🤖 AI Summary
In physics-informed modeling, solutions to partial differential equations (PDEs) naturally manifest as tensors of variable dimensionality; however, conventional foundation models require fixed-dimensional inputs or dimension-specific encoders, severely limiting generalization and efficiency. To address this, we propose the Axial Neural Network (XNN), a dimension-agnostic unified architecture that leverages Deep Sets and graph neural networks to establish parameter-sharing mechanisms, effectively “axializing” existing PDE solvers.

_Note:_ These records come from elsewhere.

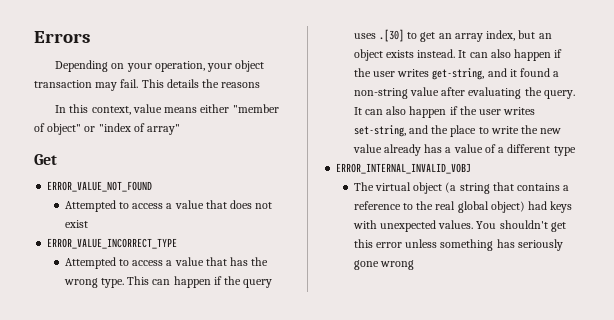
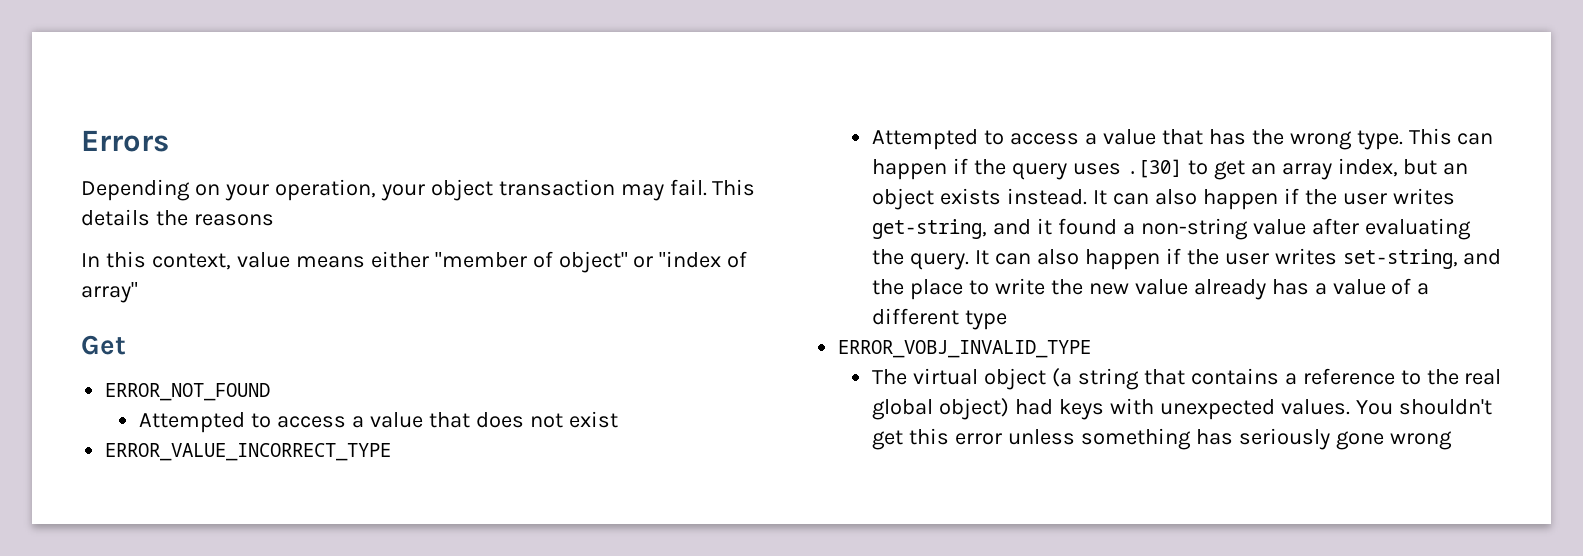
[47,181,153,192] ERROR_VALUE_NOT_FOUND -> [105,383,271,401] ERROR_NOT_FOUND
[336,163,472,174] ERROR_INTERNAL_INVALID_VOBJ -> [838,340,1092,358] ERROR_VOBJ_INVALID_TYPE

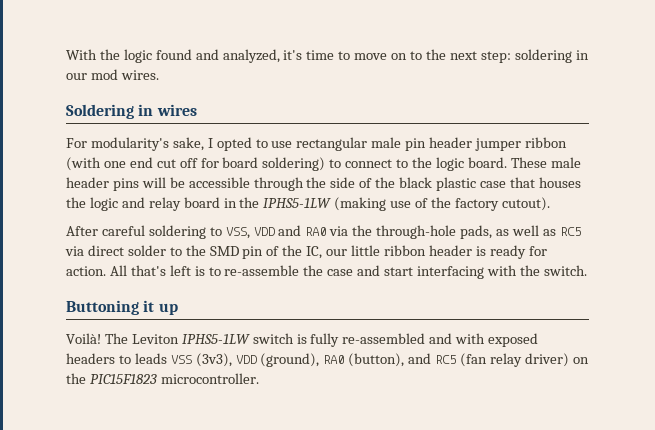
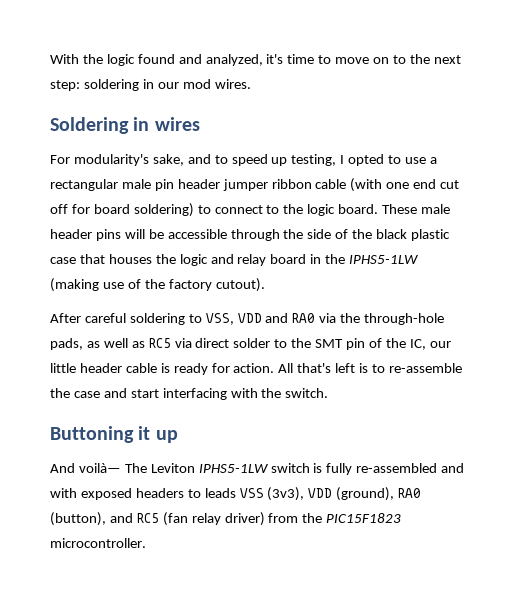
(204, 144) none -> [187,154,337,166] and to speed up testing,
(293, 144) none -> [429,157,437,164] a
(567, 142) none -> [315,179,347,189] cable
[209,246,239,256] SMD -> [315,339,344,348] SMT
[383,245,472,256] ribbon header -> [79,363,157,373] header cable
[66,333,101,344] Voilà! -> [50,463,121,473] And voilà—
[572,357,589,364] on -> [268,513,299,523] from

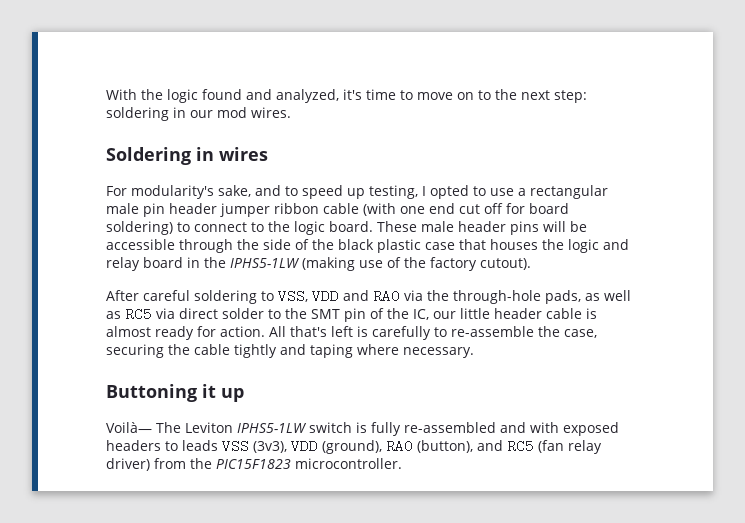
(170, 368) none -> [106,326,151,337] almost
(369, 368) none -> [372,326,431,340] carefully
[73,388,329,400] case and start interfacing with the switch. -> [564,329,597,338] [106,344,474,358] case, securing the cable tightly and taping where necessary.
[50,463,121,473] And voilà— -> [106,422,152,433] Voilà—

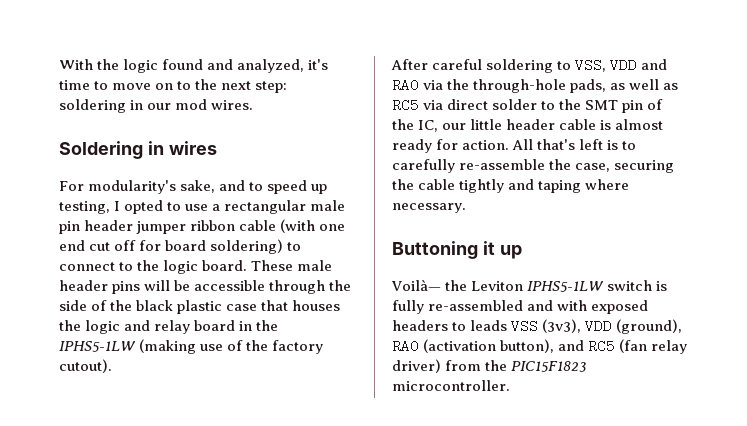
[372,326,447,340] carefully to -> [622,141,637,150] [392,159,455,173] to carefully
[156,422,181,433] The -> [445,280,468,291] the
[417,440,473,453] (button), -> [423,339,555,353] (activation button),

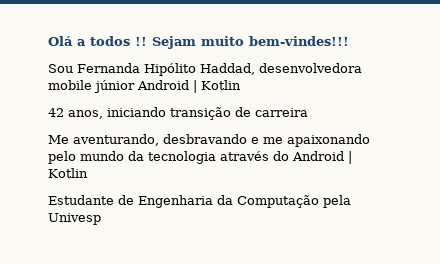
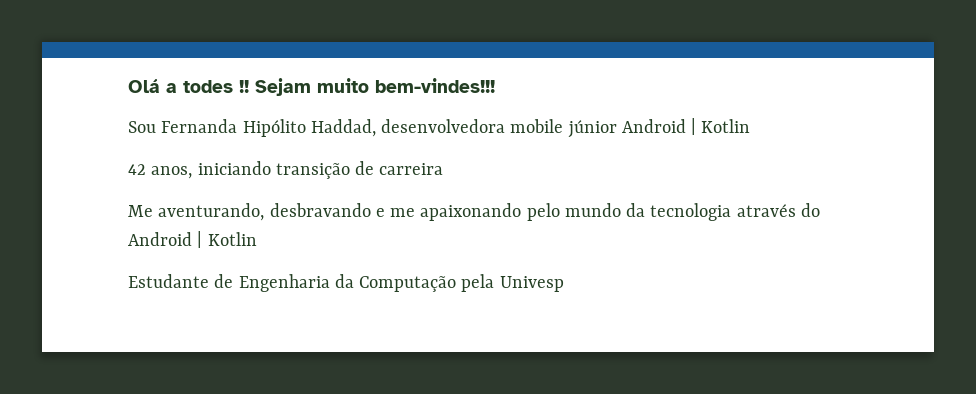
[90,36,130,46] todos -> [183,80,233,93] todes

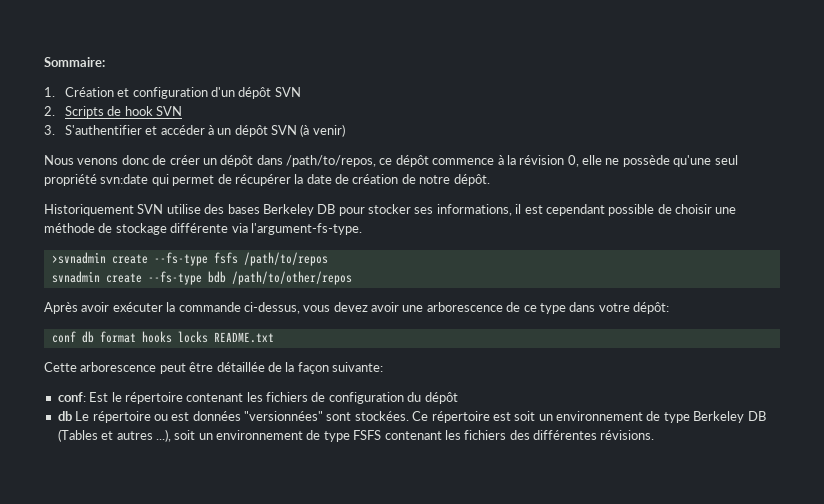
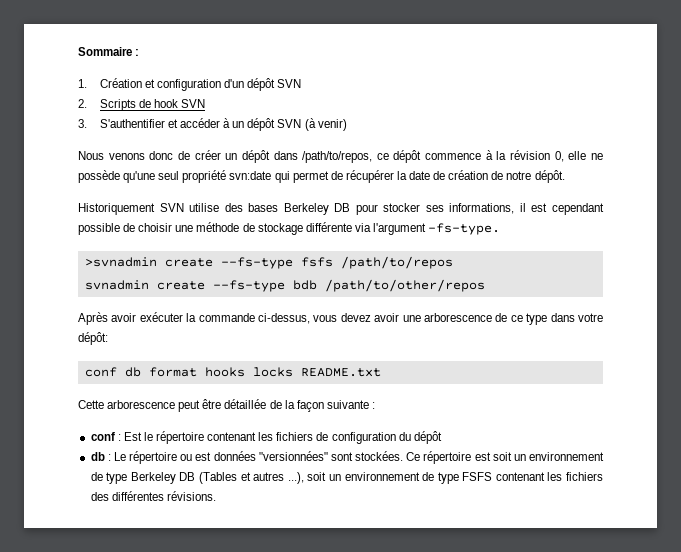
[44,57,105,67] Sommaire: -> [78,47,140,56] Sommaire :
[250,223,362,235] l'argument-fs-type. -> [372,223,501,235] l'argument -fs-type.
[332,362,383,372] [57,392,86,402] suivante: // conf: -> [326,400,375,409] [90,432,121,441] suivante : // conf :
(72, 416) none -> [107,454,111,461] :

XNN enables zero-shot cross-dimensional inference and in-context learning without architectural modification. It integrates seamlessly across the full pipeline—from pretraining to fine-tuning. Experiments demonstrate that XNN matches the performance of original models on seen dimensions while achieving substantial generalization gains on unseen dimensions. These results underscore the critical importance of multi-dimensional joint pretraining for physics foundation models.
📝 Abstract
The advent of foundation models in AI has significantly advanced general-purpose learning, enabling remarkable capabilities in zero-shot inference and in-context learning. However, training such models on physics data, including solutions to partial differential equations (PDEs), poses a unique challenge due to varying dimensionalities across different systems. Traditional approaches either fix a maximum dimension or employ separate encoders for different dimensionalities, resulting in inefficiencies. To address this, we propose a dimension-agnostic neural network architecture, the Axial Neural Network (XNN), inspired by parameter-sharing structures such as Deep Sets and Graph Neural Networks. XNN generalizes across varying tensor dimensions while maintaining computational efficiency. We convert existing PDE foundation models into axial neural networks and evaluate their performance across three training scenarios: training from scratch, pretraining on multiple PDEs, and fine-tuning on a single PDE. Our experiments show that XNNs perform competitively with original models and exhibit superior generalization to unseen dimensions, highlighting the importance of multidimensional pretraining for foundation models.